* _Data under study_
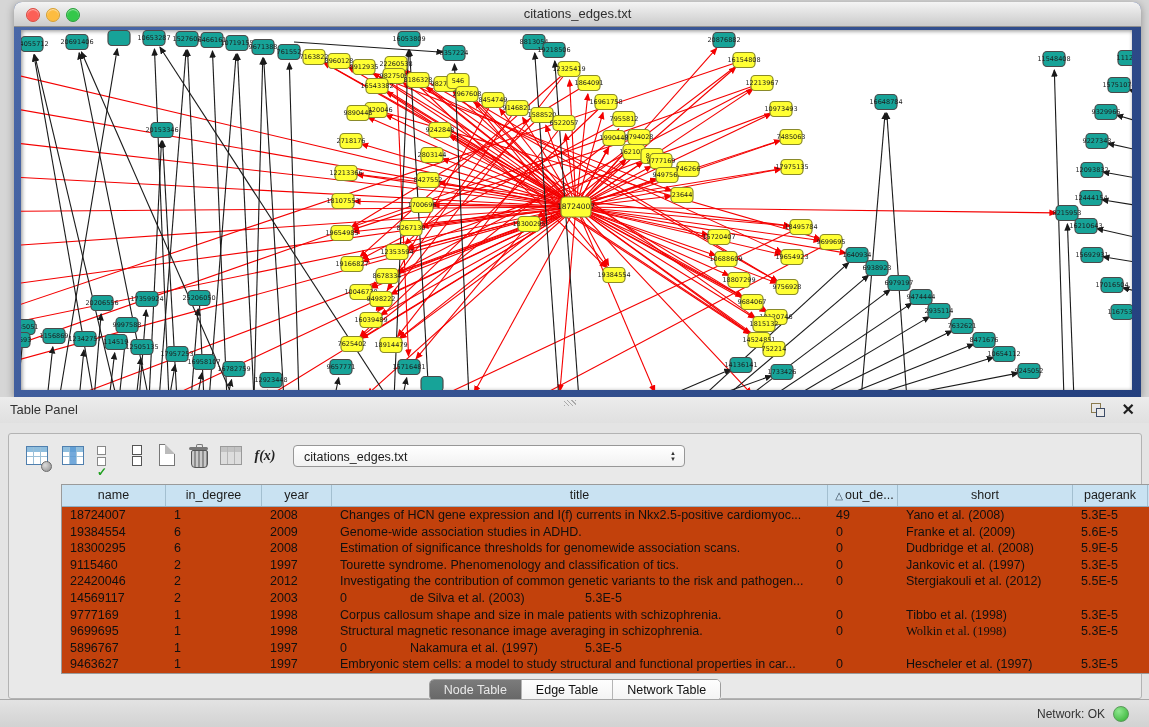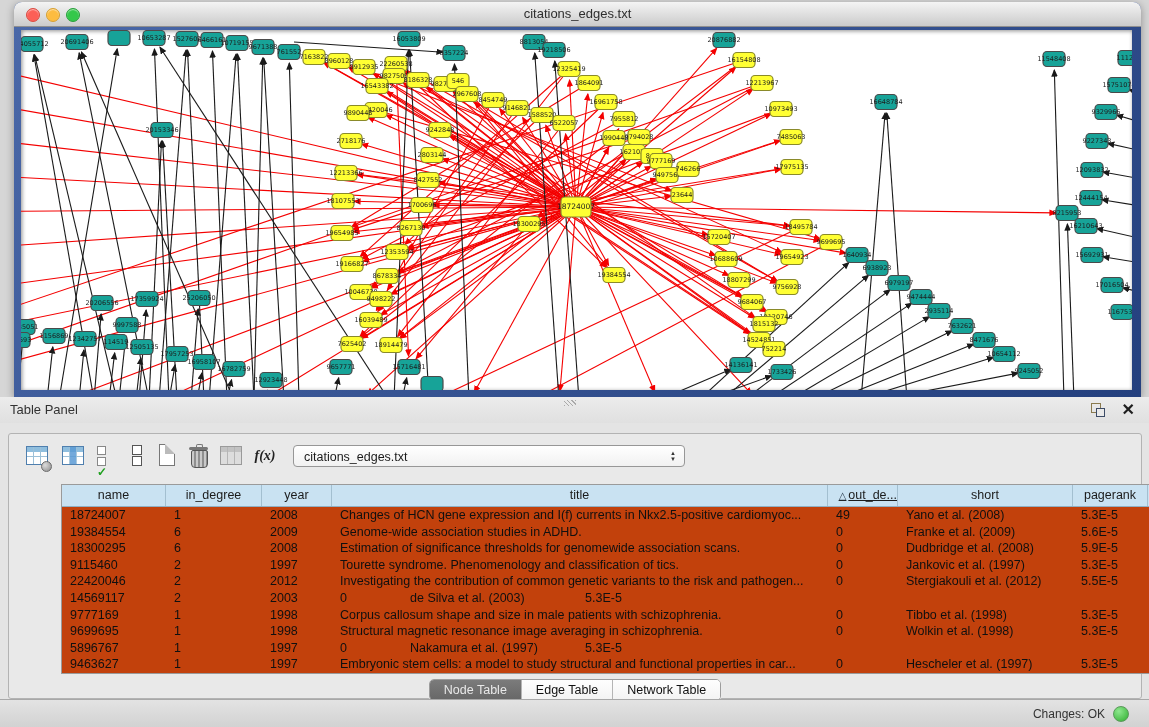--- a/index.html
+++ b/index.html
@@ -58,21 +58,21 @@
   .fx-ic{font-family:"Liberation Serif",serif;font-style:italic;font-weight:bold;font-size:14px;color:#222;line-height:28px;text-align:center;width:28px;}
   
   .tbl-select{position:absolute;left:278px;top:3px;width:392px;height:22px;background:linear-gradient(#ffffff,#f1f1f1);
     border:1px solid #979797;border-radius:4px;font-size:12.5px;color:#1a1a1a;line-height:22px;padding-left:10px;cursor:pointer;box-sizing:border-box;}
   .updown{position:absolute;right:8px;top:4px;font-size:6px;line-height:6px;color:#333;text-align:center;}
   
   .data-table{position:absolute;left:8px;top:50px;width:1104px;height:188px;background:#c2410c;border:1px solid #9a9a9a;overflow:hidden;margin-left:44px;}
   .thead{display:flex;height:21px;background:#c9e2f2;border-bottom:1px solid #8fb0c4;}
   .th{font-size:12.5px;color:#1b1b1b;line-height:21px;text-align:center;border-right:1px solid #a3bfd0;
     overflow:hidden;white-space:nowrap;box-sizing:border-box;cursor:pointer;}
-  .th.sorted{text-align:right;padding-left:4px;text-decoration:underline;}
+  .th.sorted{text-align:center;padding-left:4px;}
   .sort-tri{font-size:10px;color:#345;margin-right:2px;}
   .trow{display:flex;height:16.6px;cursor:default;}
   .td{font-size:12.5px;color:#101010;line-height:16.6px;padding-left:8px;overflow:hidden;white-space:nowrap;box-sizing:border-box;}
   .vscroll{position:absolute;right:0;top:21px;width:14px;bottom:0;background:#f2f2f2;border-left:1px solid #c4c4c4;}
   .vthumb{position:absolute;left:2px;top:4px;width:9px;height:34px;border-radius:5px;background:linear-gradient(90deg,#cfcfcf,#a8a8a8);border:1px solid #9b9b9b;}
   
   .tabs{position:absolute;left:0;right:0;top:245px;text-align:center;}
   .seg{display:inline-flex;border:1px solid #9c9c9c;border-radius:5px;overflow:hidden;background:#fdfdfd;box-shadow:0 1px 1px rgba(255,255,255,.8);}
   .seg-btn{font-size:12.5px;padding:3px 14px;color:#111;border-right:1px solid #b5b5b5;cursor:pointer;background:linear-gradient(#fefefe,#f3f3f3);}
   .seg-btn:last-child{border-right:none;}
@@ -645,21 +645,21 @@
             <div class="td" style="width: 70px;">0</div>
             <div class="td" style="width: 175px;">Tibbo et al. (1998)</div>
             <div class="td" style="width: 75px;">5.3E-5</div>
           </div>
           <div class="trow">
             <div class="td" style="width: 104px;">9699695</div>
             <div class="td" style="width: 96px;">1</div>
             <div class="td" style="width: 70px;">1998</div>
             <div class="td" style="width: 496px;">Structural magnetic resonance image averaging in schizophrenia.</div>
             <div class="td" style="width: 70px;">0</div>
-            <div class="td" style="width: 175px;">Wolkin et al. (1998)</div>
+            <div class="td" style="width: 175px; font-family: Liberation Serif, serif;">Wolkin et al. (1998)</div>
             <div class="td" style="width: 75px;">5.3E-5</div>
           </div>
           <div class="trow">
             <div class="td" style="width: 104px;">5896767</div>
             <div class="td" style="width: 96px;">1</div>
             <div class="td" style="width: 70px;">1997</div>
             <div class="td" style="width: 70px;">0</div>
             <div class="td" style="width: 175px;">Nakamura et al. (1997)</div>
             <div class="td" style="width: 75px;">5.3E-5</div>
           </div>
@@ -682,15 +682,15 @@
       <div class="seg">
         <span class="seg-btn sel">Node Table</span>
         <span class="seg-btn">Edge Table</span>
         <span class="seg-btn">Network Table</span>
       </div>
     </div>
   </div>
 </div>
 
 <div class="statusbar">
-  <span class="mem-label">Changes: OK</span>
+  <span class="mem-label">Network: OK</span>
   <span class="mem-dot"></span>
 </div>
 
 </body></html>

* _Work required_
Could you retype all the entries exactly, skipping the pictures?

* _Response for this exercise_
--- a/index.html
+++ b/index.html
@@ -58,21 +58,21 @@
   .fx-ic{font-family:"Liberation Serif",serif;font-style:italic;font-weight:bold;font-size:14px;color:#222;line-height:28px;text-align:center;width:28px;}
   
   .tbl-select{position:absolute;left:278px;top:3px;width:392px;height:22px;background:linear-gradient(#ffffff,#f1f1f1);
     border:1px solid #979797;border-radius:4px;font-size:12.5px;color:#1a1a1a;line-height:22px;padding-left:10px;cursor:pointer;box-sizing:border-box;}
   .updown{position:absolute;right:8px;top:4px;font-size:6px;line-height:6px;color:#333;text-align:center;}
   
   .data-table{position:absolute;left:8px;top:50px;width:1104px;height:188px;background:#c2410c;border:1px solid #9a9a9a;overflow:hidden;margin-left:44px;}
   .thead{display:flex;height:21px;background:#c9e2f2;border-bottom:1px solid #8fb0c4;}
   .th{font-size:12.5px;color:#1b1b1b;line-height:21px;text-align:center;border-right:1px solid #a3bfd0;
     overflow:hidden;white-space:nowrap;box-sizing:border-box;cursor:pointer;}
-  .th.sorted{text-align:right;padding-left:4px;text-decoration:underline;}
+  .th.sorted{text-align:center;padding-left:4px;}
   .sort-tri{font-size:10px;color:#345;margin-right:2px;}
   .trow{display:flex;height:16.6px;cursor:default;}
   .td{font-size:12.5px;color:#101010;line-height:16.6px;padding-left:8px;overflow:hidden;white-space:nowrap;box-sizing:border-box;}
   .vscroll{position:absolute;right:0;top:21px;width:14px;bottom:0;background:#f2f2f2;border-left:1px solid #c4c4c4;}
   .vthumb{position:absolute;left:2px;top:4px;width:9px;height:34px;border-radius:5px;background:linear-gradient(90deg,#cfcfcf,#a8a8a8);border:1px solid #9b9b9b;}
   
   .tabs{position:absolute;left:0;right:0;top:245px;text-align:center;}
   .seg{display:inline-flex;border:1px solid #9c9c9c;border-radius:5px;overflow:hidden;background:#fdfdfd;box-shadow:0 1px 1px rgba(255,255,255,.8);}
   .seg-btn{font-size:12.5px;padding:3px 14px;color:#111;border-right:1px solid #b5b5b5;cursor:pointer;background:linear-gradient(#fefefe,#f3f3f3);}
   .seg-btn:last-child{border-right:none;}
@@ -645,21 +645,21 @@
             <div class="td" style="width: 70px;">0</div>
             <div class="td" style="width: 175px;">Tibbo et al. (1998)</div>
             <div class="td" style="width: 75px;">5.3E-5</div>
           </div>
           <div class="trow">
             <div class="td" style="width: 104px;">9699695</div>
             <div class="td" style="width: 96px;">1</div>
             <div class="td" style="width: 70px;">1998</div>
             <div class="td" style="width: 496px;">Structural magnetic resonance image averaging in schizophrenia.</div>
             <div class="td" style="width: 70px;">0</div>
-            <div class="td" style="width: 175px;">Wolkin et al. (1998)</div>
+            <div class="td" style="width: 175px; font-family: Liberation Serif, serif;">Wolkin et al. (1998)</div>
             <div class="td" style="width: 75px;">5.3E-5</div>
           </div>
           <div class="trow">
             <div class="td" style="width: 104px;">5896767</div>
             <div class="td" style="width: 96px;">1</div>
             <div class="td" style="width: 70px;">1997</div>
             <div class="td" style="width: 70px;">0</div>
             <div class="td" style="width: 175px;">Nakamura et al. (1997)</div>
             <div class="td" style="width: 75px;">5.3E-5</div>
           </div>
@@ -682,15 +682,15 @@
       <div class="seg">
         <span class="seg-btn sel">Node Table</span>
         <span class="seg-btn">Edge Table</span>
         <span class="seg-btn">Network Table</span>
       </div>
     </div>
   </div>
 </div>
 
 <div class="statusbar">
-  <span class="mem-label">Changes: OK</span>
+  <span class="mem-label">Network: OK</span>
   <span class="mem-dot"></span>
 </div>
 
 </body></html>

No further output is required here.